**EXERCISE AIM**
Return all the lines below exactly. Any picture among them is omitted.
++++++++
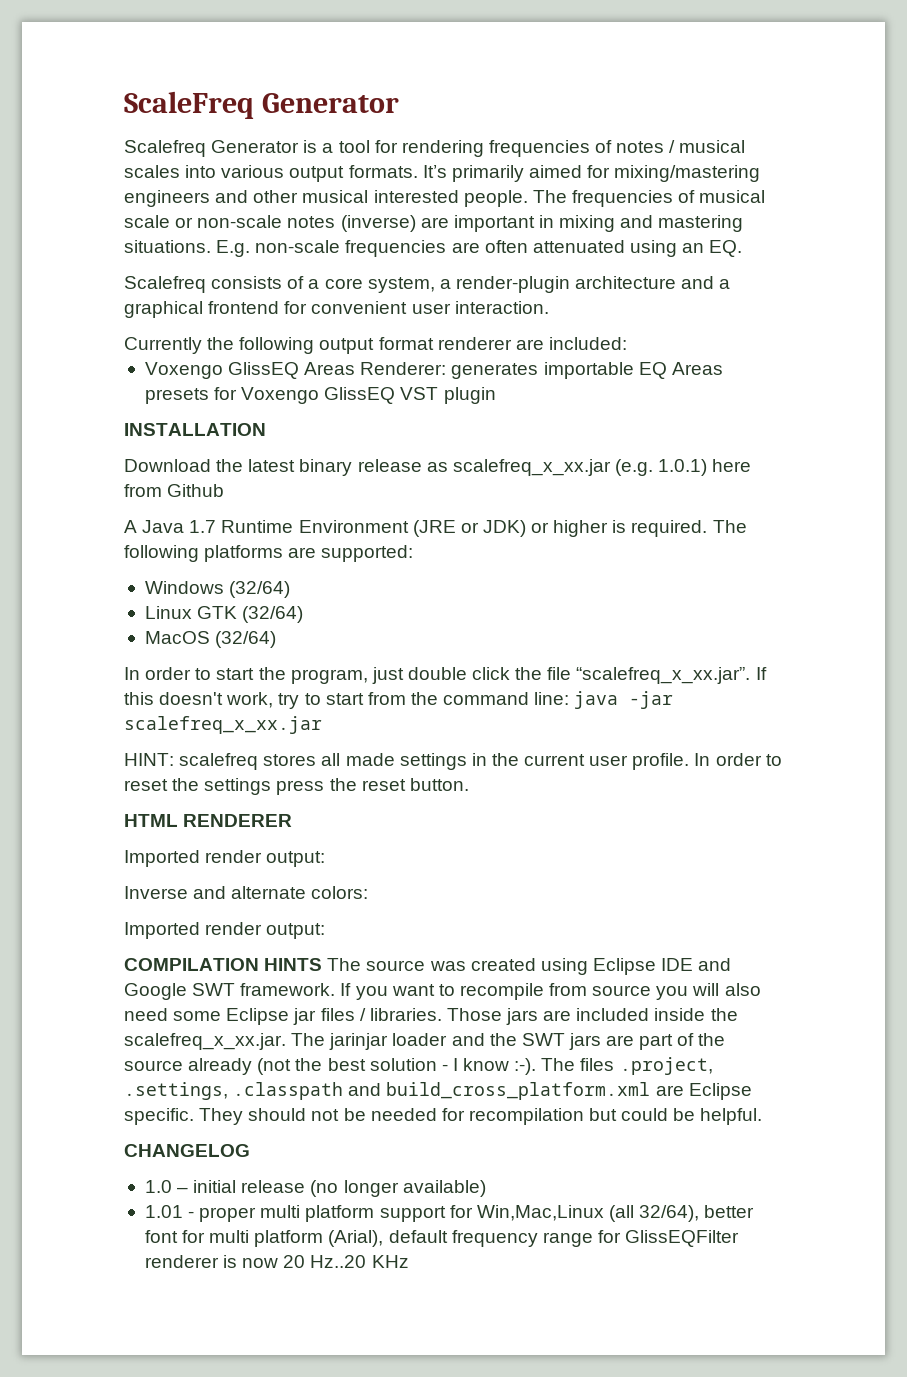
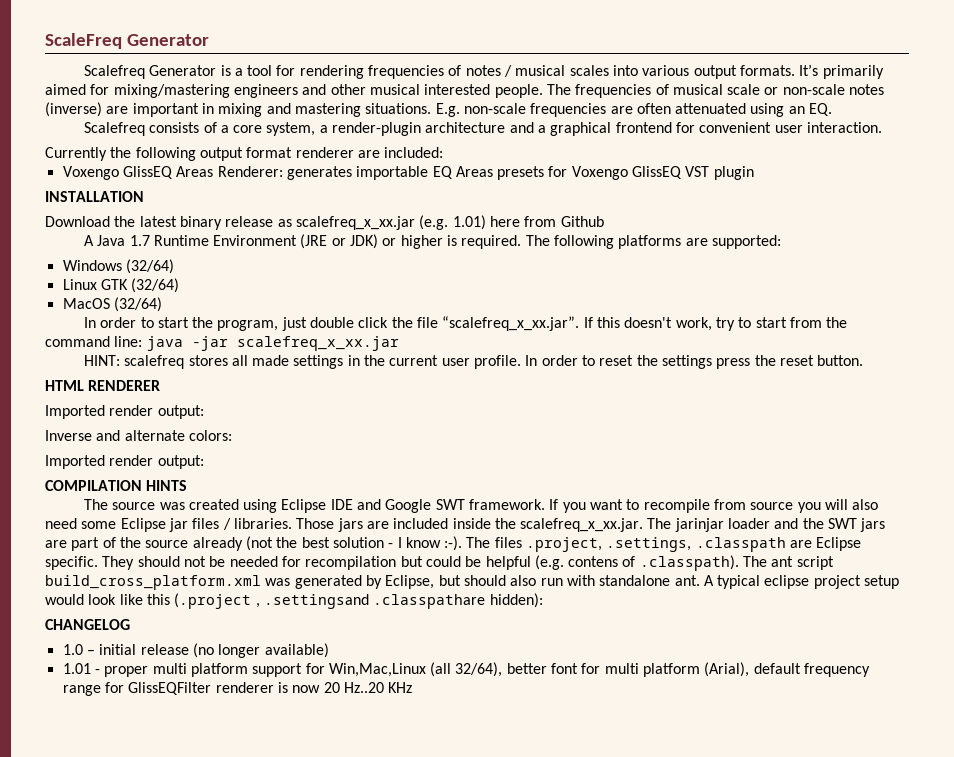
- Download the latest binary release as scalefreq_x_xx.jar (e.g. 1.0.1) here from Github
+ Download the latest binary release as scalefreq_x_xx.jar (e.g. 1.01) here from Github
- COMPILATION HINTS The source was created using Eclipse IDE and Google SWT framework.
+ COMPILATION HINTS
+ The source was created using Eclipse IDE and Google SWT framework.
- The files .project, .settings, .classpath and build_cross_platform.xml are Eclipse specific.
+ The files .project, .settings, .classpath are Eclipse specific.
- They should not be needed for recompilation but could be helpful.
+ They should not be needed for recompilation but could be helpful (e.g. contens of .classpath). The ant script build_cross_platform.xml was generated by Eclipse, but should also run with standalone ant. A typical eclipse project setup would look like this (.project , .settingsand .classpathare hidden):

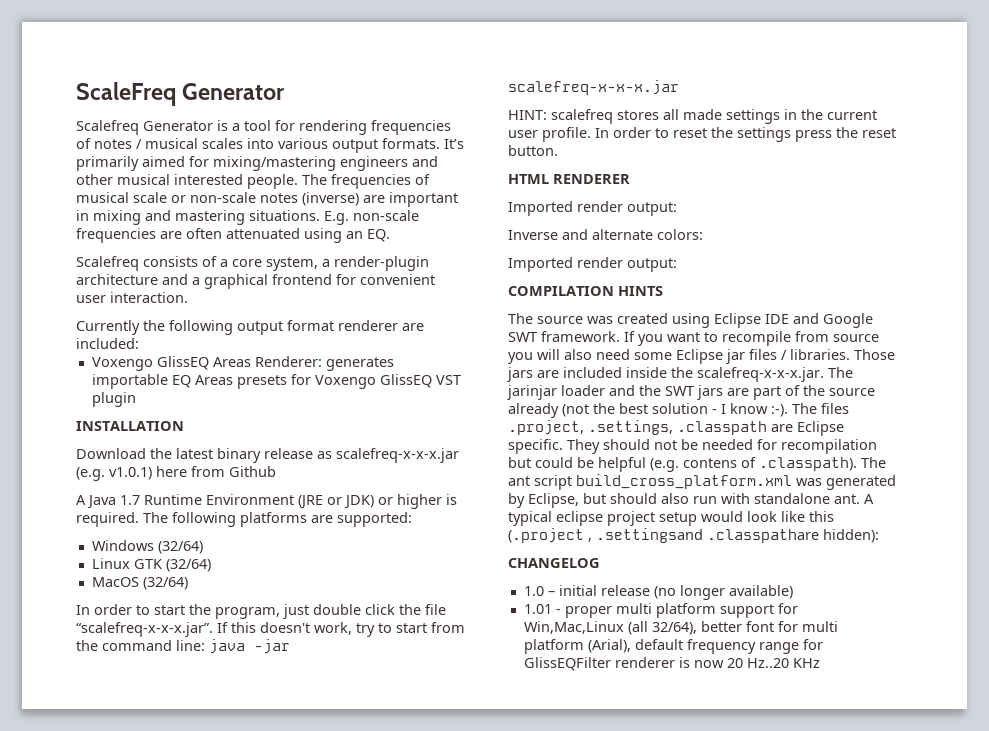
- Download the latest binary release as scalefreq_x_xx.jar (e.g. 1.01) here from Github
+ Download the latest binary release as scalefreq-x-x-x.jar (e.g. v1.0.1) here from Github
- In order to start the program, just double click the file “scalefreq_x_xx.jar”. If this doesn't work, try to start from the command line: java -jar scalefreq_x_xx.jar
+ In order to start the program, just double click the file “scalefreq-x-x-x.jar”. If this doesn't work, try to start from the command line: java -jar scalefreq-x-x-x.jar
- Those jars are included inside the scalefreq_x_xx.jar. The jarinjar loader and the SWT jars are part of the source already (not the best solution - I know :-).
+ Those jars are included inside the scalefreq-x-x-x.jar. The jarinjar loader and the SWT jars are part of the source already (not the best solution - I know :-).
++++++++
**SOLUTION TO THIS TASK**
- Download the latest binary release as scalefreq_x_xx.jar (e.g. 1.0.1) here from Github
+ Download the latest binary release as scalefreq_x_xx.jar (e.g. 1.01) here from Github
- COMPILATION HINTS The source was created using Eclipse IDE and Google SWT framework.
+ COMPILATION HINTS
+ The source was created using Eclipse IDE and Google SWT framework.
- The files .project, .settings, .classpath and build_cross_platform.xml are Eclipse specific.
+ The files .project, .settings, .classpath are Eclipse specific.
- They should not be needed for recompilation but could be helpful.
+ They should not be needed for recompilation but could be helpful (e.g. contens of .classpath). The ant script build_cross_platform.xml was generated by Eclipse, but should also run with standalone ant. A typical eclipse project setup would look like this (.project , .settingsand .classpathare hidden):

- Download the latest binary release as scalefreq_x_xx.jar (e.g. 1.01) here from Github
+ Download the latest binary release as scalefreq-x-x-x.jar (e.g. v1.0.1) here from Github
- In order to start the program, just double click the file “scalefreq_x_xx.jar”. If this doesn't work, try to start from the command line: java -jar scalefreq_x_xx.jar
+ In order to start the program, just double click the file “scalefreq-x-x-x.jar”. If this doesn't work, try to start from the command line: java -jar scalefreq-x-x-x.jar
- Those jars are included inside the scalefreq_x_xx.jar. The jarinjar loader and the SWT jars are part of the source already (not the best solution - I know :-).
+ Those jars are included inside the scalefreq-x-x-x.jar. The jarinjar loader and the SWT jars are part of the source already (not the best solution - I know :-).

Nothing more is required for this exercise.